** Given records **
*** Begin section ***

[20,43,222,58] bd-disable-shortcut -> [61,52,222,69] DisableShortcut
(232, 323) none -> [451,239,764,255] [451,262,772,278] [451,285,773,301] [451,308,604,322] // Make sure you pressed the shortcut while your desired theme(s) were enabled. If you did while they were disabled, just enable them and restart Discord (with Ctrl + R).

*** End section ***
*** Begin section ***

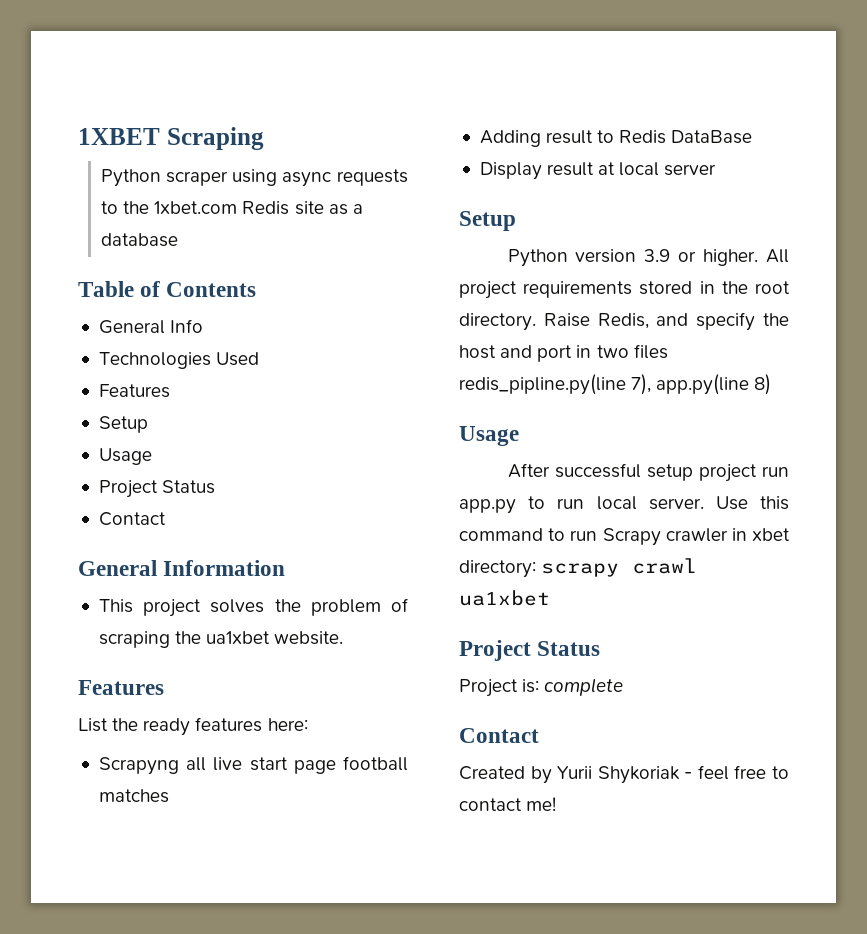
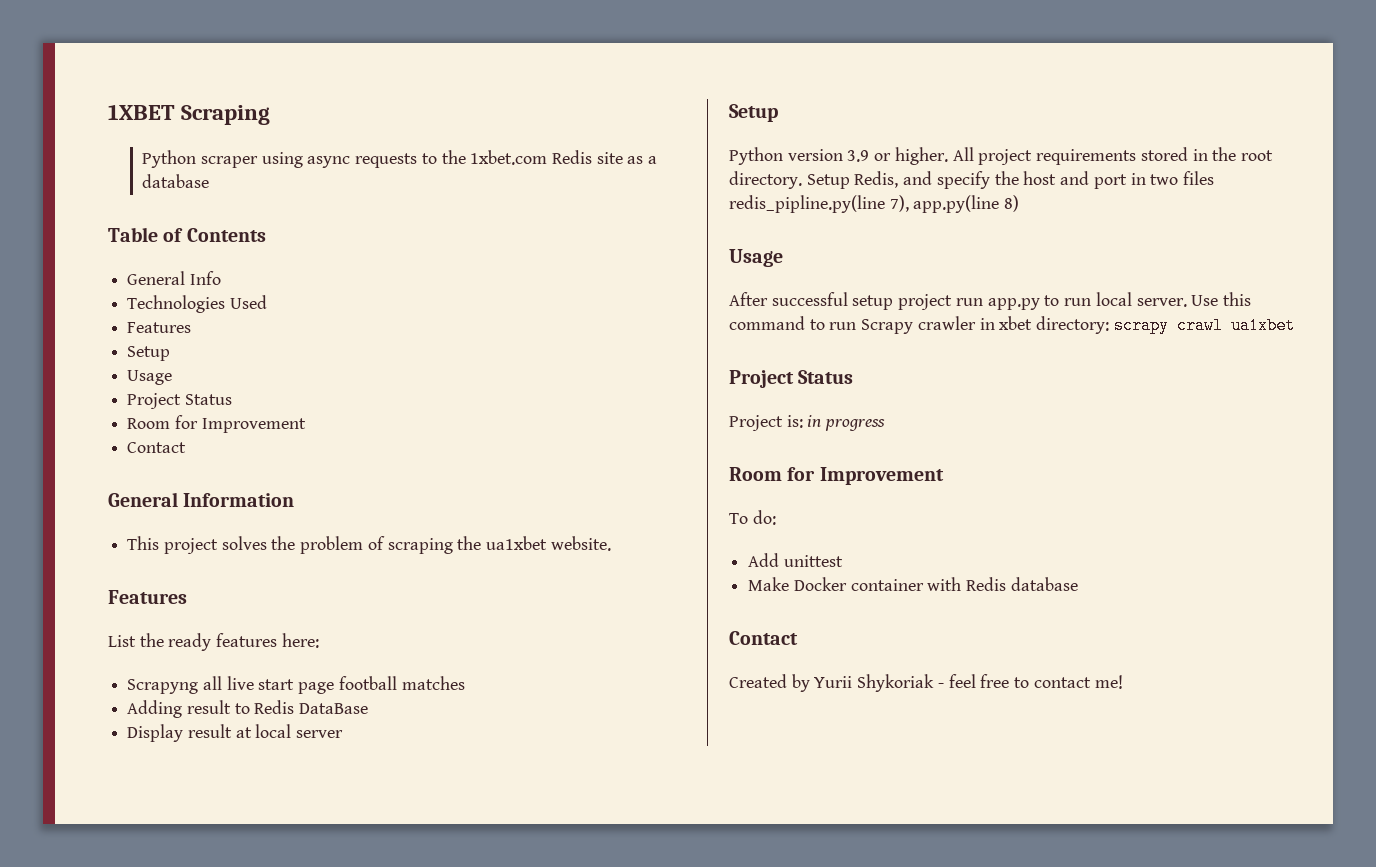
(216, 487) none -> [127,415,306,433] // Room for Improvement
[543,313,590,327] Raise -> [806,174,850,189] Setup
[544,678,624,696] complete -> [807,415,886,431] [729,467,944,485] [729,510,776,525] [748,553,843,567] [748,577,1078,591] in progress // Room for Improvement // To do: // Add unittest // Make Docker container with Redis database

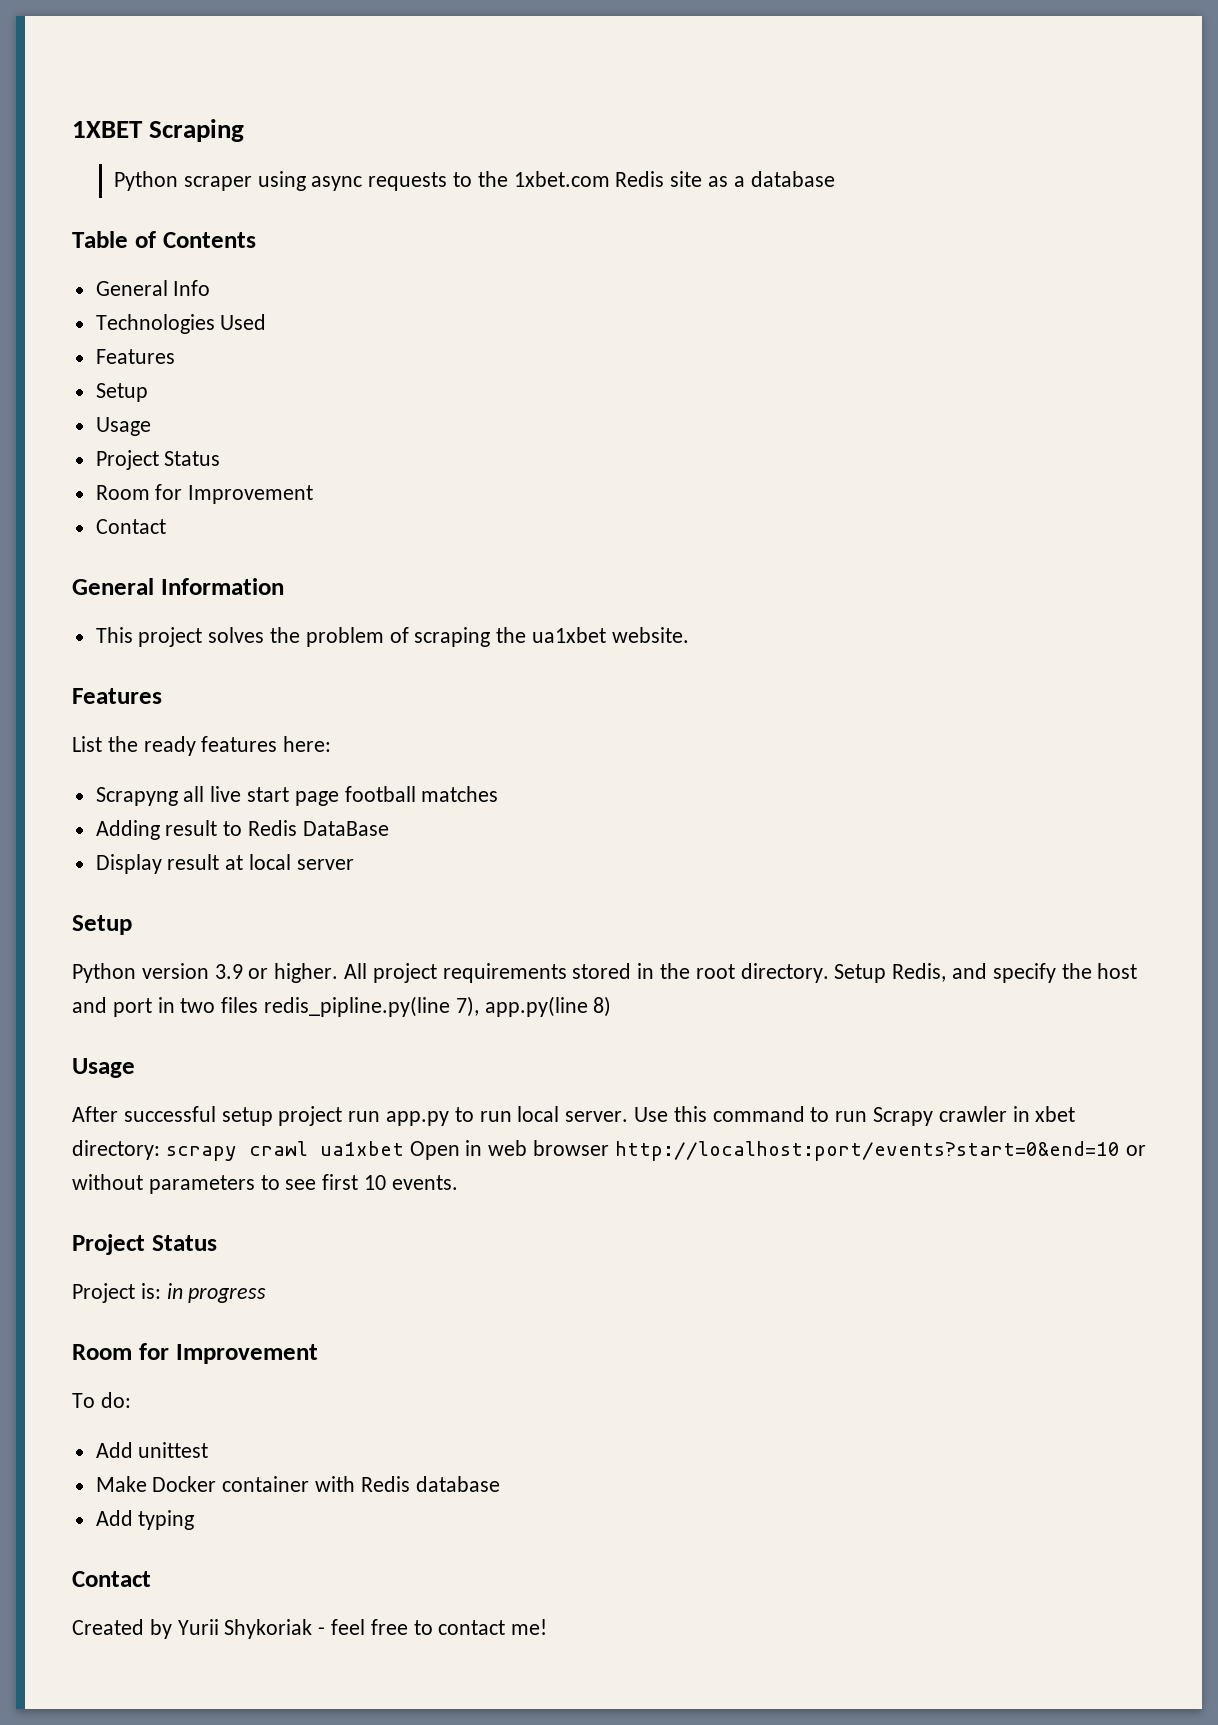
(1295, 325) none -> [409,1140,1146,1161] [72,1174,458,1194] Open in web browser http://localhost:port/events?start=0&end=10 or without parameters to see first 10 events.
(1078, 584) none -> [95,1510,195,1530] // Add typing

*** End section ***

** Task brief **
Could you return exactly the stretch of the data above that starts at the line with "[20,43,222,58] bd-disable-shortcut ->" and ends at the line with "(232, 323) none", both lines included?

** Written answer **
[20,43,222,58] bd-disable-shortcut -> [61,52,222,69] DisableShortcut
(232, 323) none -> [451,239,764,255] [451,262,772,278] [451,285,773,301] [451,308,604,322] // Make sure you pressed the shortcut while your desired theme(s) were enabled. If you did while they were disabled, just enable them and restart Discord (with Ctrl + R).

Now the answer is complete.